* Work request:
Pick each line containing the word "Hoodie" out of the data below.

━━━ The input ━━━

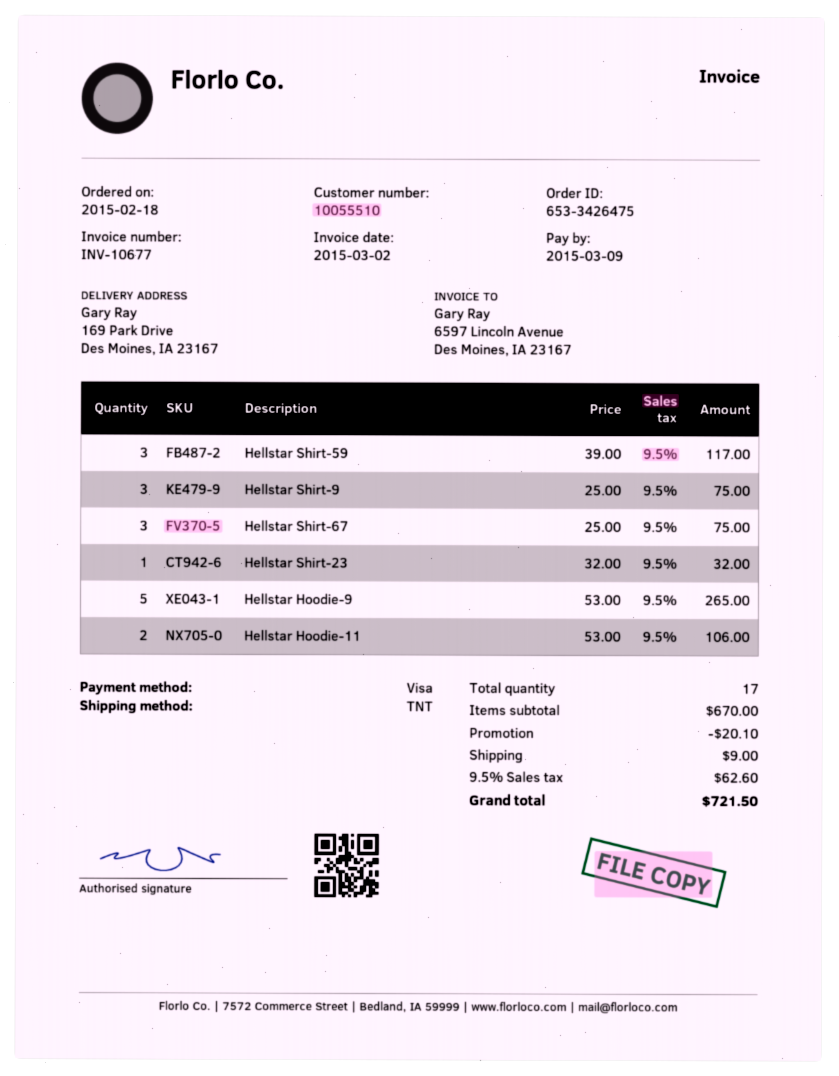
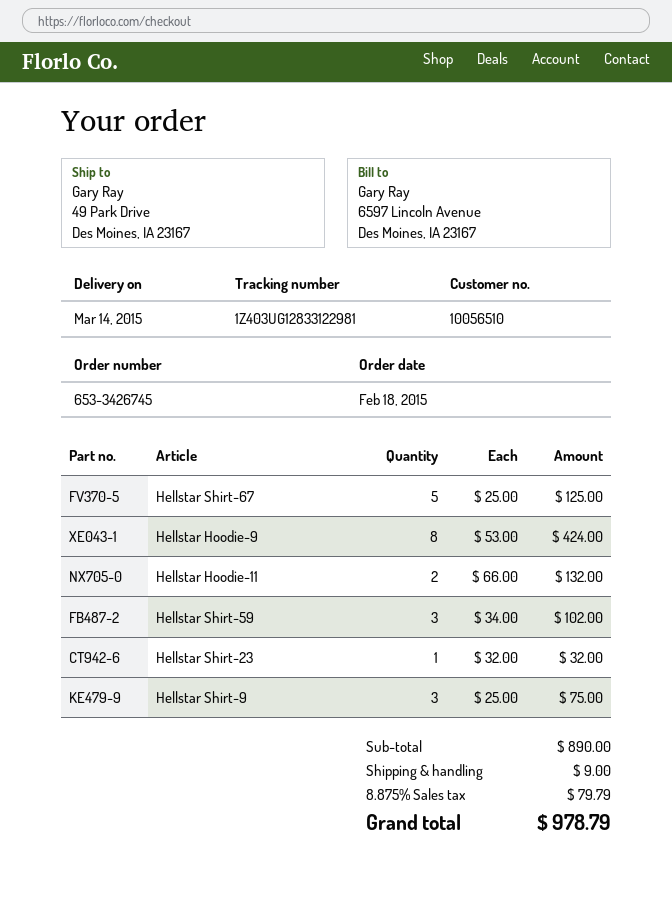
order number: 653-3426475 -> 653-3426745
customer number: 10055510 -> 10056510
ship to: 169 Park Drive, Des Moines, IA 23167 -> 49 Park Drive, Des Moines, IA 23167
Hellstar Shirt-59: 3 x 39.00 = 117.00 -> 3 x 34.00 = 102.00
Hellstar Shirt-67: 3 x 25.00 = 75.00 -> 5 x 25.00 = 125.00
Hellstar Hoodie-9: 5 x 53.00 = 265.00 -> 8 x 53.00 = 424.00
Hellstar Hoodie-11: 2 x 53.00 = 106.00 -> 2 x 66.00 = 132.00
subtotal: 670.00 -> 890.00
discount: 20.10 -> none
tax: 9.5% = 62.60 -> 8.875% = 79.79
total: 721.50 -> 978.79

━━━

* Written reply:
Hellstar Hoodie-9: 5 x 53.00 = 265.00 -> 8 x 53.00 = 424.00
Hellstar Hoodie-11: 2 x 53.00 = 106.00 -> 2 x 66.00 = 132.00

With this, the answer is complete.